Museum Luther-Geburtshaus

Lutherstadt Eisleben

Der Wandel, dem durch die Zeiten die Bedeutung eines Ortes für die Stadt unterliegt, findet seinen Ausdruck immer auch in der gebauten Wirklichkeit. Das Geburtshaus Martin Luthers in der kleinen Stadt Eisleben ist ein wunderbares Beispiel für diesen Prozeß einer immer wieder neuen, gestaltenden Interpretation eines Ortes.

Die Geschichte der Gestaltung von Luthers Geburtsort setzt spätestens mit dem Wiederaufbau des Geburtshauses nach einem großen Stadtbrand ein. Schon damals wurde nicht versucht, das zerstörte mittelalterliche Haus wieder herzustellen. Statt dessen bringt der 1693 entstandene, barocke Nachfolgebau die Verehrung für den Reformator auch baulich zum Ausdruck. Das Haus gilt als eines der ersten bürgerlichen Museen überhaupt.

Zwei gegensätzliche Haltungen, die idealisierende Ausgestaltung des Ortes als Denkmal einerseits und auf der anderen Seite der Versuch, Luthers Geburtsstätte in ihrer ‚originalen’ mittelalterlichen Erscheinung erlebbar zu machen, wechselten einander in verschiedenen Umbauten und Erweiterungen des 18.-20. Jahrhunderts ab.

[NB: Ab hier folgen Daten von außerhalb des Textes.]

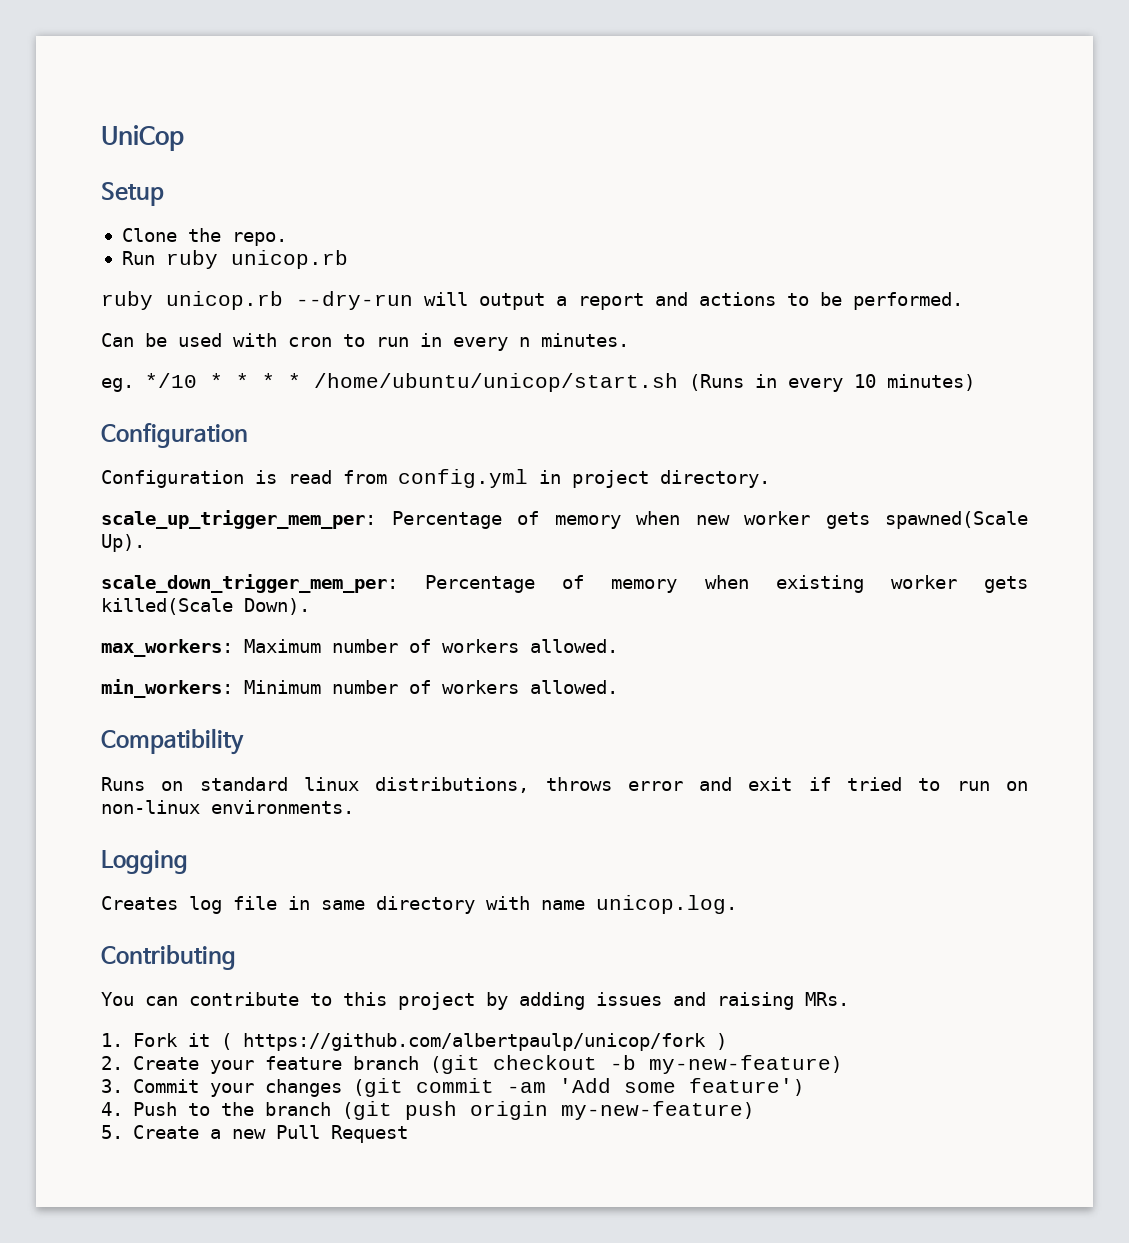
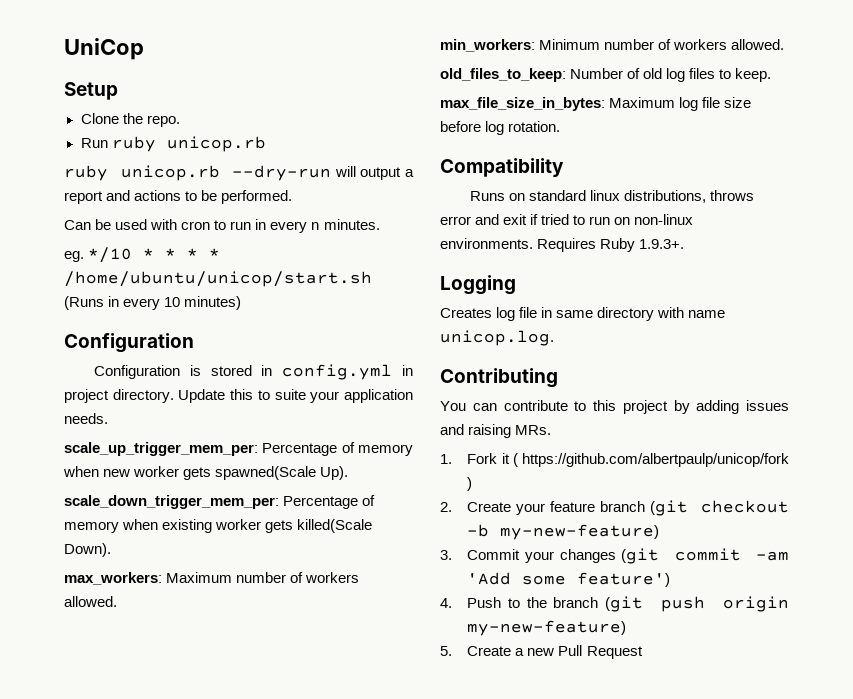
[288,470,387,484] read from -> [210,365,273,376] stored in
(770, 479) none -> [178,389,414,403] [64,413,108,424] Update this to suite your application needs.
(618, 687) none -> [440,68,772,82] [440,97,752,111] [440,121,561,135] // old_files_to_keep: Number of old log files to keep. // max_file_size_in_bytes: Maximum log file size before log rotation.
(354, 807) none -> [537,238,685,252] Requires Ruby 1.9.3+.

Während Karl-Friedrich Schinkel noch 1817 forderte, ‚das Äußere solle an die Zeit Luthers erinnern’, strebte schon sein Nachfolger Friedrich August Stüler 1864 wieder nach einer ‚würdigen Ausgestaltung’.

Die durch Stüler veranlaßte Freistellung des Geburtshauses und dessen Einfassung mit einer Pergola prägen heute das Bild des seit 1996 als UNESCO-Welterbe geschützten Ensembles. Mit der Errichtung der neuen Ausstellungsbauten stellte sich auch für uns die Frage nach der Angemessenheit des architektonischen Ausdrucks an diesem Ort wieder neu. Weder die monumentalisierende Überhöhung noch der Versuch einer Rekonstruktion mittelalterlicher Stadtbilder erscheinen noch tragfähig.

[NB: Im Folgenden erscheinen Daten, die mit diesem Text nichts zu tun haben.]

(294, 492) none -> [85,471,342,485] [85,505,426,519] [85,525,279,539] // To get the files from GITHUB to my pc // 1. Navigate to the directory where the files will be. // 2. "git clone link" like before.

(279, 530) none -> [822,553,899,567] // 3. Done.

Für die Besucher, die oft von weither an Luthers Geburtsstätte ‚pilgern’, soll die Aura des Ortes erfahrbar bleiben, ohne damit zugleich die Glaubwürdigkeit des Bauens unserer Zeit preiszugeben. Die zwei Neubauten schreiben die stadträumliche Entwicklung der vergangenen Jahrhunderte durchaus selbstbewußt fort. Maßstab, Material und Konstruktion machen die Anwesenheit der Ergänzungen dennoch zu etwas Selbstverständlichem.

Der graubunte Ziegel der Neubauten erinnert an Nebengebäude, wie sie in ähnlicher Form noch heute auf Nachbargrundstücken zu finden sind. Seine rötliche Schattierung stellt eine Verbindung zu den alten Sandsteinmauern her. Das Ziegelmaterial unterscheidet die Neubauten von den ‚edler’ erscheinenden, verputzten Bestandsbauten. Dieser Unterschied stützt einerseits die Bedeutungshierarchie zwischen den einzelnen Häusern, er ist andererseits jedoch nicht so stark, daß die Neubauten als Fremdkörper erscheinen würden.

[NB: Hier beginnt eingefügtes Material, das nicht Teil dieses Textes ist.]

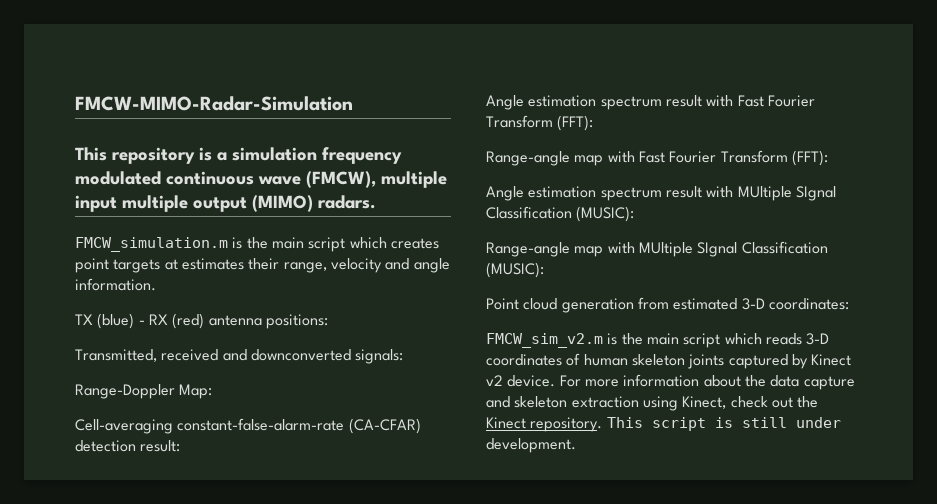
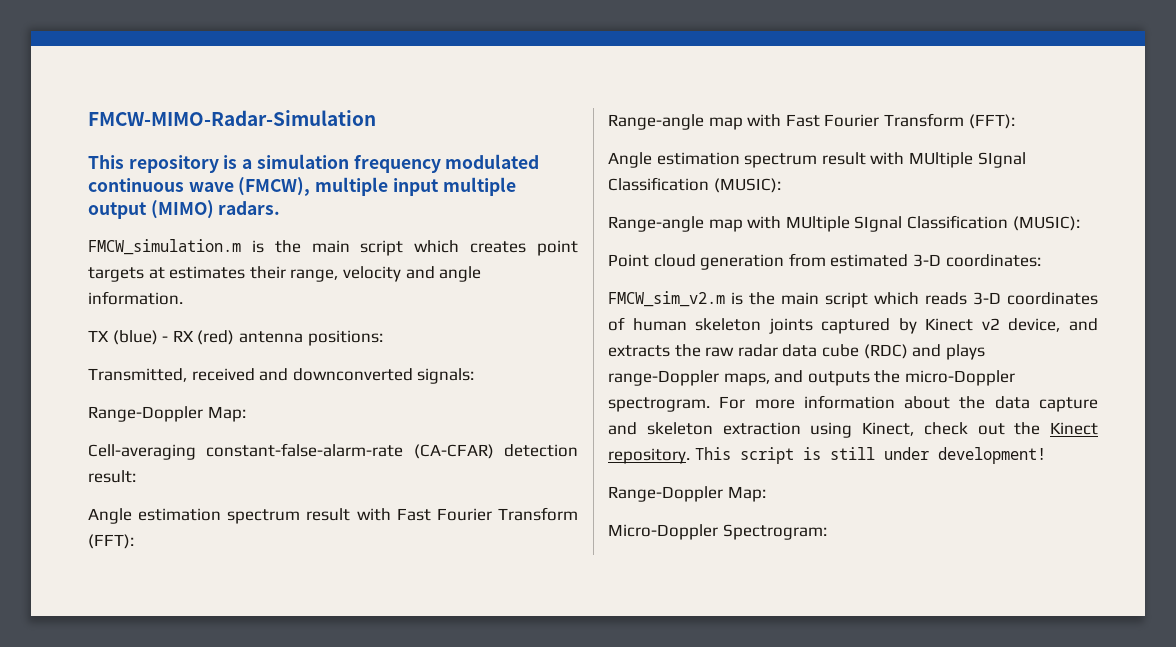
[507,375,556,387] device. -> [1008,318,1098,332] [608,344,985,360] [608,370,1015,386] [608,397,710,412] device, and extracts the raw radar data cube (RDC) and plays range-Doppler maps, and outputs the micro-Doppler spectrogram.
[486,438,576,453] development. -> [937,447,1046,464] [608,486,766,502] [608,524,827,540] development! // Range-Doppler Map: // Micro-Doppler Spectrogram:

Dem äußeren Erscheinungsbild entspricht eine denkbar einfache technische Ausstattung. Der spezielle Aufbau des massiven, im Verbund mit einem Kern aus Hochlochziegeln durchgemauerten Ziegelmauerwerks ermöglicht den Verzicht auf eine Klimatisierung der Ausstellungsräume. Seitliche Lüftungselemente in den Fenstern gewährleisten im Sommer das nächtliche Nachströmen kühler Außenluft.

Die vergleichsweise rauhe Anmutung der Neubauten bestimmt auch die Innenräume des Museums. Alle konstruktiven Materialien sind weitgehend sichtbar belassen: Mauerwerk und Betondecken sind auf der Innenseite in verschiedenen Grautönen geschlämmt, das Holz des Fußbodens und der sichtbaren Sparren ist weißgrau gekälkt.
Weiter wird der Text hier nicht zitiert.